In studying Offa we are like geologists who instead of finding a fossil find only the hollow shape in which a creature of unusual strength and size undoubtedly resided. Alcuin, one of the few recorders of this period at the Court of Charlemagne, addresses Offa in these terms: “You are a glory to Britain and a sword against its enemies.” We have a tangible monument of Offa in the immense dyke which he caused to be built between converted Saxon England and the still unconquered British. The tables were now turned, and those who had never faltered in the old faith and had always maintained their independence had sunk in the estimation of men from the mere fact that they lived in barren mountainous lands, while their successful ravishers strode on in pomp and even dignity. This dyke, which runs over the hills and dales, leaving gaps for the impenetrable forests, from the mouth of the Severn to the neighbourhood of the Mersey, attests to our day the immense authority of the state over which Offa presided.
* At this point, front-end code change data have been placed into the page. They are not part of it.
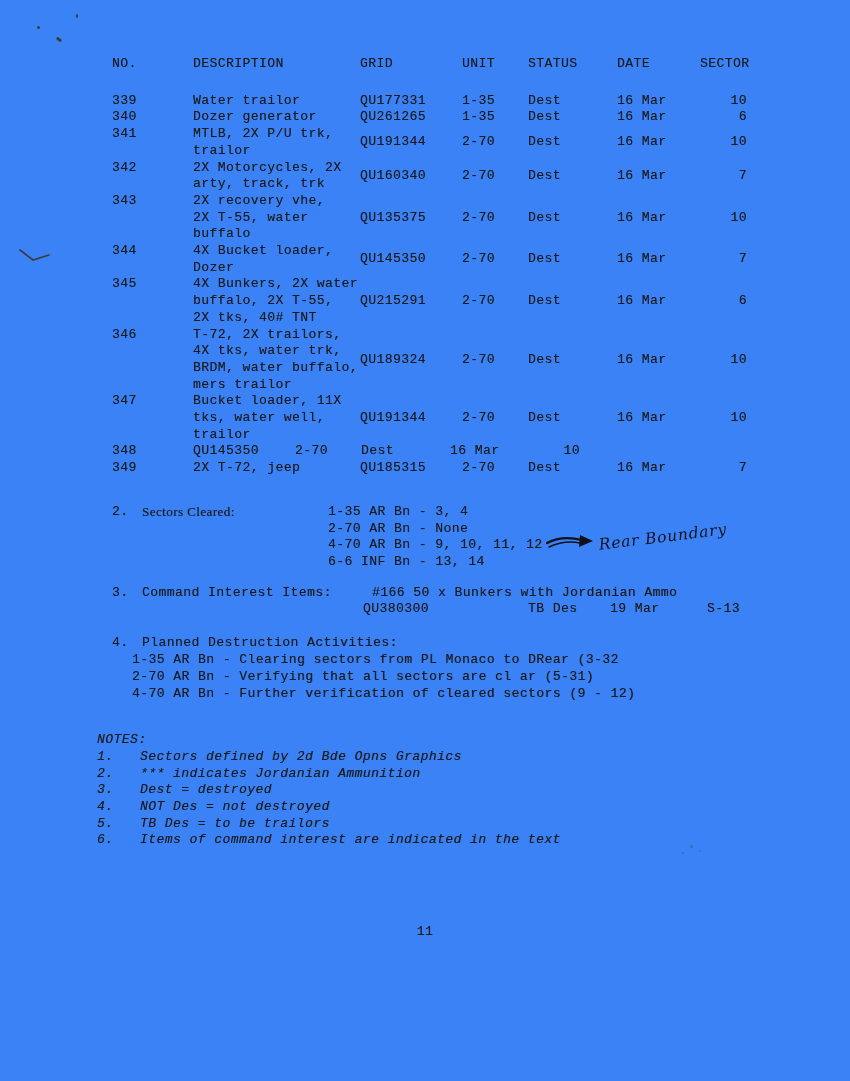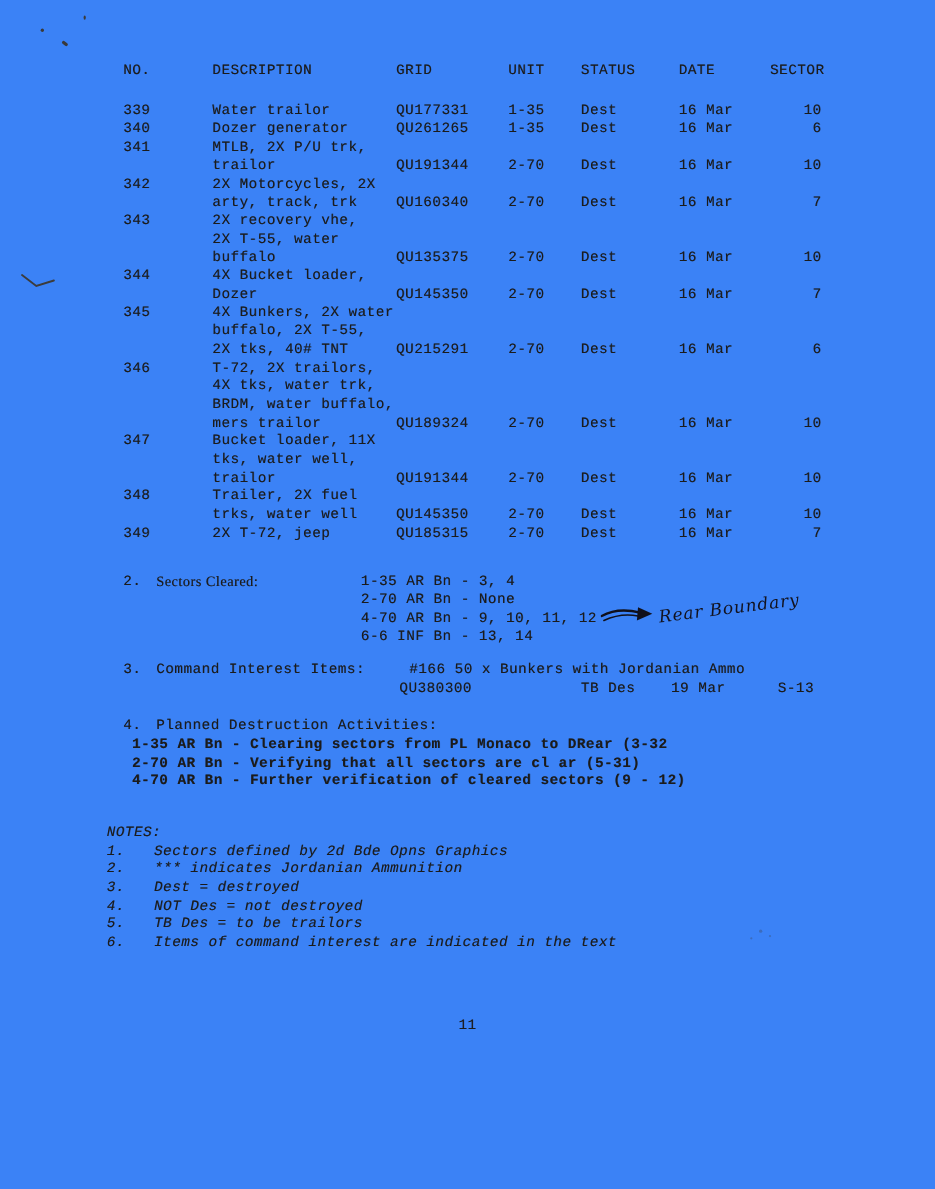"339" .trow { align-items: flex-end -> center }
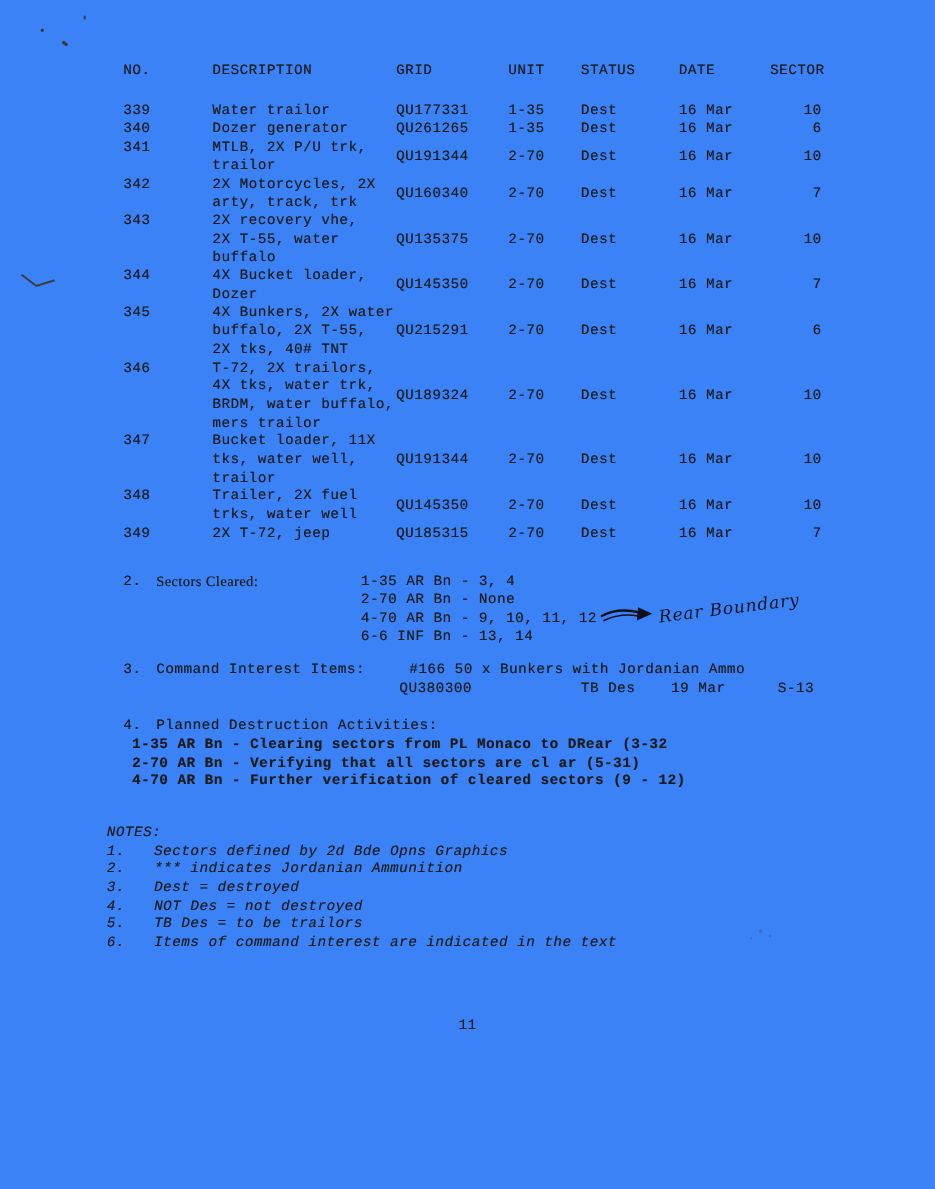"Trailer, 2X fuel" div.c-desc { html: <div>Trailer, 2X fuel trks, water well</div> -> none }
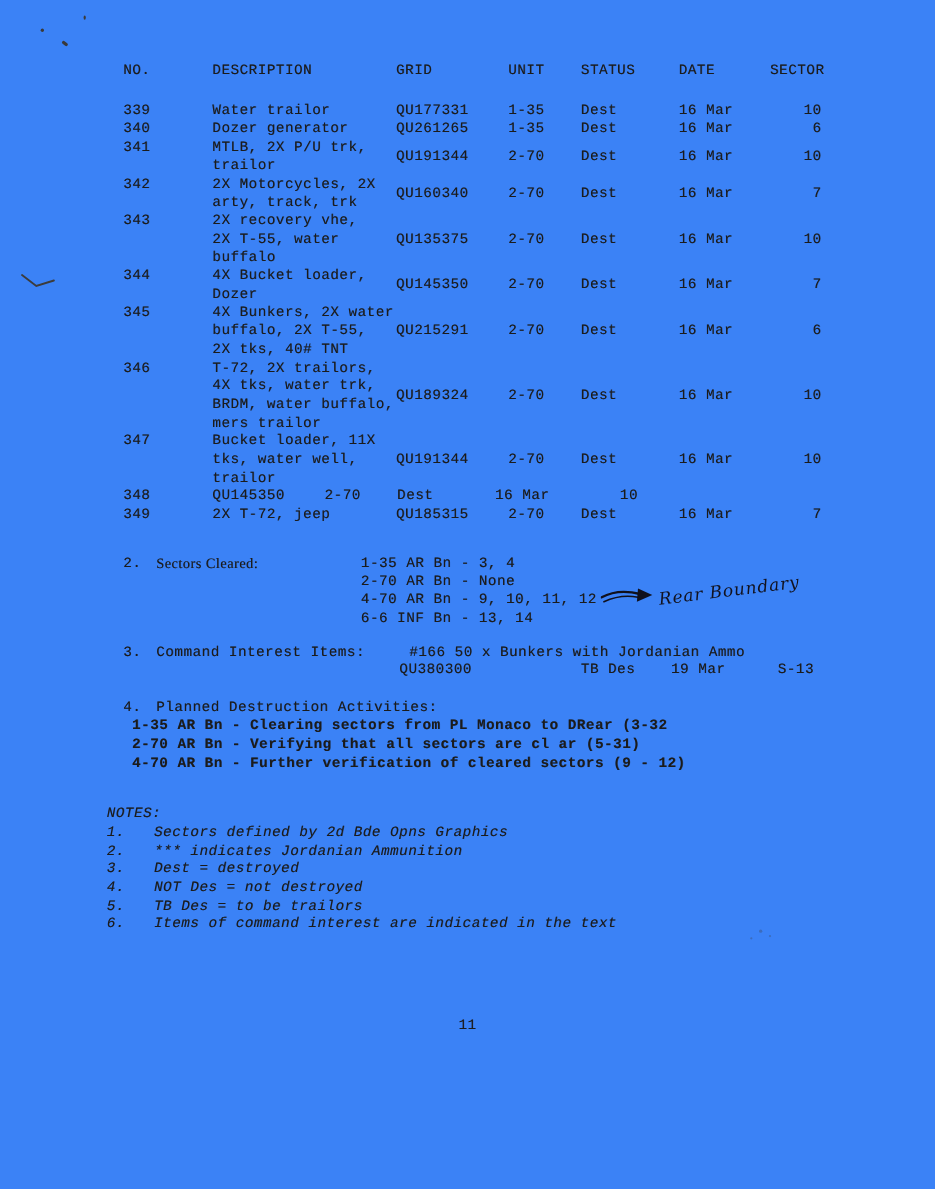"1-35 AR Bn - Clearing" .sec4-lines { font-weight: bold -> none; margin-left: 8px -> 20px }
When we reflect how grim was the struggle for life, and how the getting of enough food to keep body and soul together was the prime concern not only of families but of whole peoples, the fact that this extensive rampart could have been mainly the work of the lifetime and the will of a single man is startling. It conveys to us an idea of the magnitude and force of Offa’s kingdom. Such works are not constructed except upon a foundation of effective political power. But “Offa’s dyke” shows policy as well as man-power. In many sections it follows lines favourable to the British, and historians have concluded that it was a boundary rather than a fortification, and resulted from an agreement reached for common advantage. It was not a Roman wall, like those of Antonine and Hadrian, between savagery and civilisation, but rather the expression of a solemn treaty which for a long spell removed from Offa’s problem the menace of a British incursion, and thus set him free with his back secure to parley and dispute with Europe.
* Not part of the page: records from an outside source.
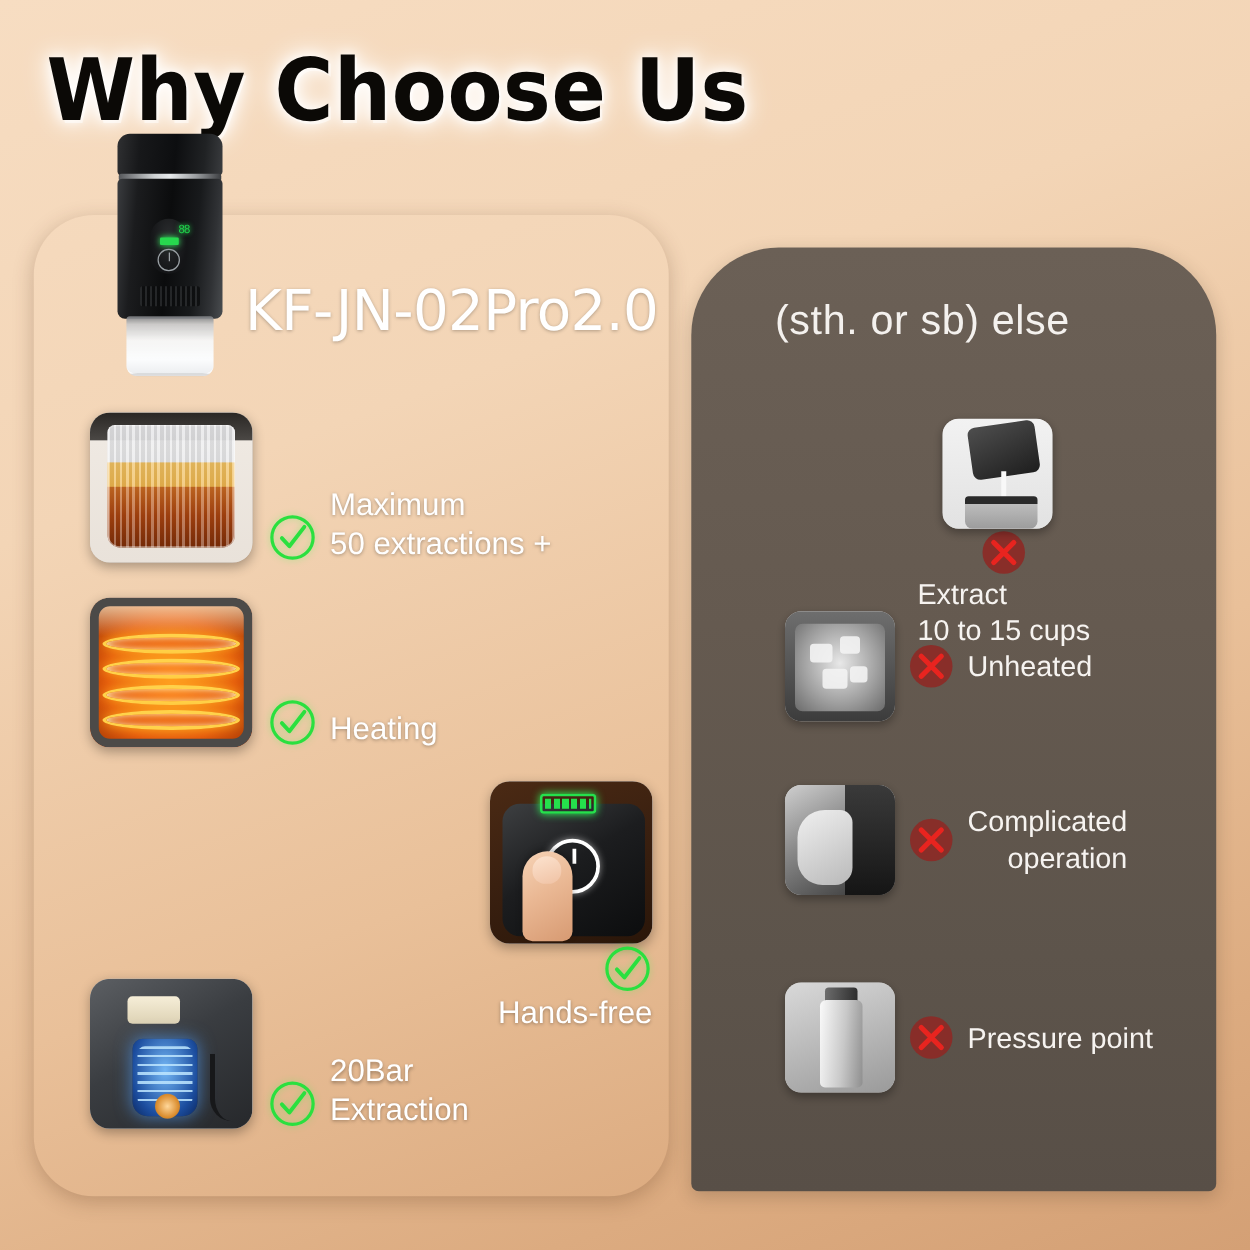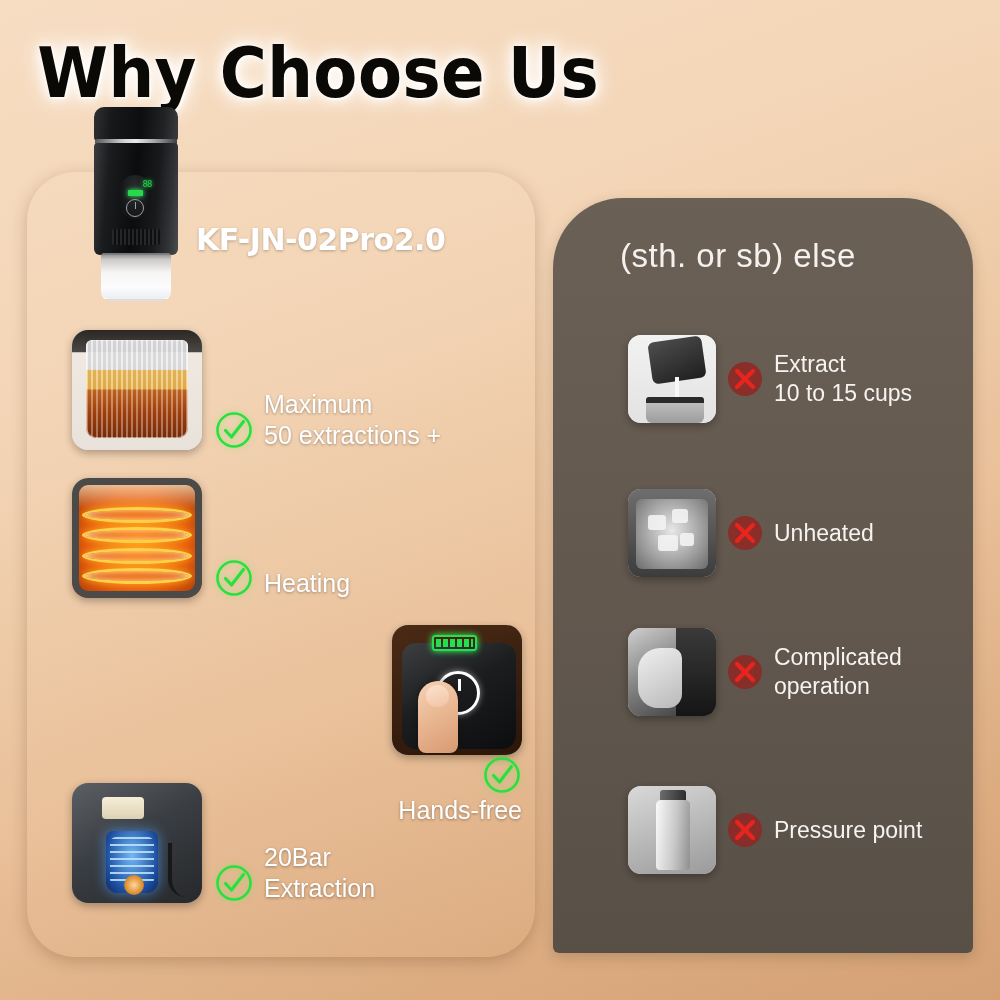"KF-JN-02Pro2.0" .prod-name { font-size: 30px -> 45px; font-weight: 700 -> 400 }
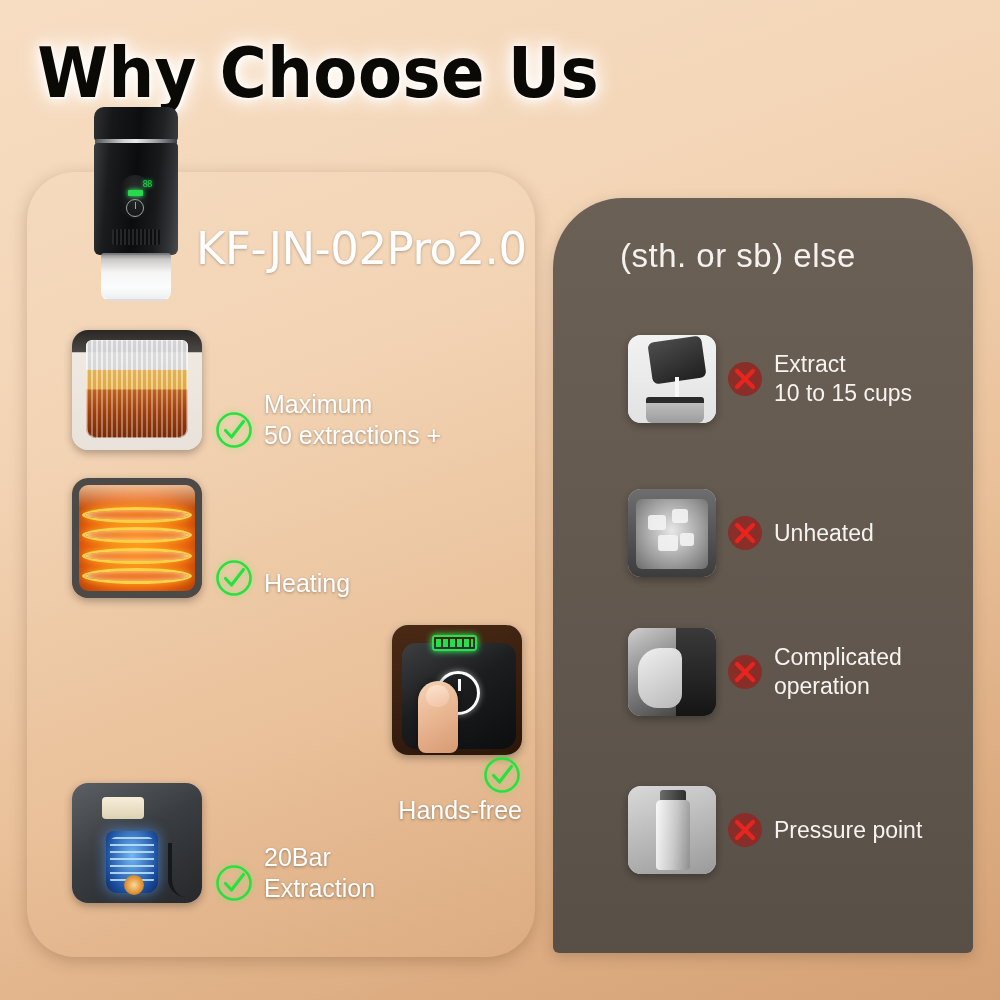"Extract" div.rrow { flex-direction: none -> column }
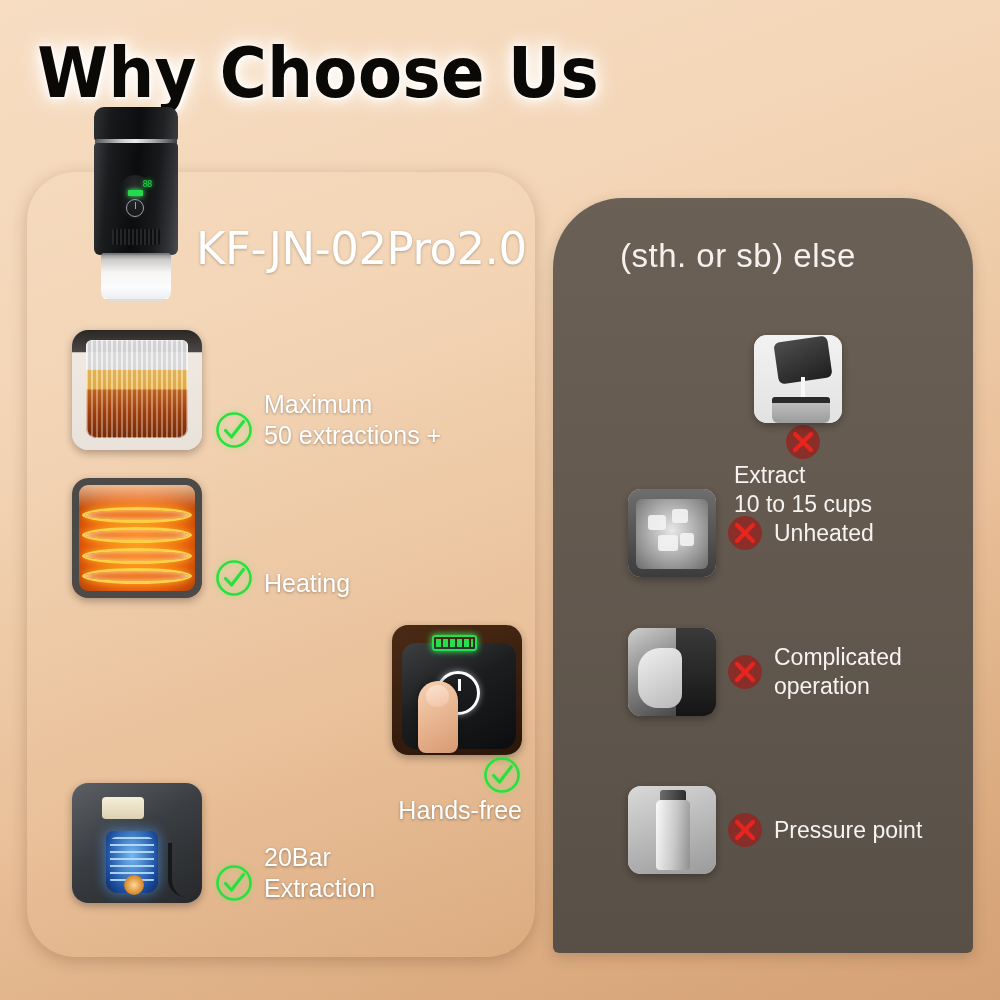"Complicated" .rtext.center { text-align: left -> right }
Art and culture grew in the track of order. The English had brought with them from their Continental home a vigorous barbaric art and a primitive poetry. Once established in the Island, this art was profoundly affected by the Celtic genius for curve and colour, a genius suppressed by Roman provincialism, but breaking out again as soon as the Roman hand was removed. Christianity gave them a new range of subjects to adorn. The results are seen in such masterpieces as the Lindisfarne Gospels and the sculptured crosses of Northern England. A whole world of refinement and civilisation of which the monasteries were the home, and of which only fragments have come down to us, had come into being. Bede was universally honoured as the greatest scholar of his day. It is to his influence that the world owes the practice, adopted later, of reckoning the years from the birth of Christ. Aldhelm of Malmesbury was the most popular writer in Europe; of no author were more copies made in the monasteries of the Continent. Vernacular poetry flourished; in Wessex the first steps had been taken in the art of prose-writing. Another West Saxon, Boniface, from Crediton, near Exeter, was the Apostle of Germany. In the eighth century indeed England had claims to stand in the van of Western culture.

After the shapeless confusion of darker centuries, obscure to history and meaningless to almost all who lived through them, we now see a purpose steadily forming. England, with an independent character and personality, might scarcely yet be a part of a world civilisation as in Roman times, but there was a new England, closer than ever before to national unity, and with a native genius of her own. Henceforward an immortal spirit stood for all to see.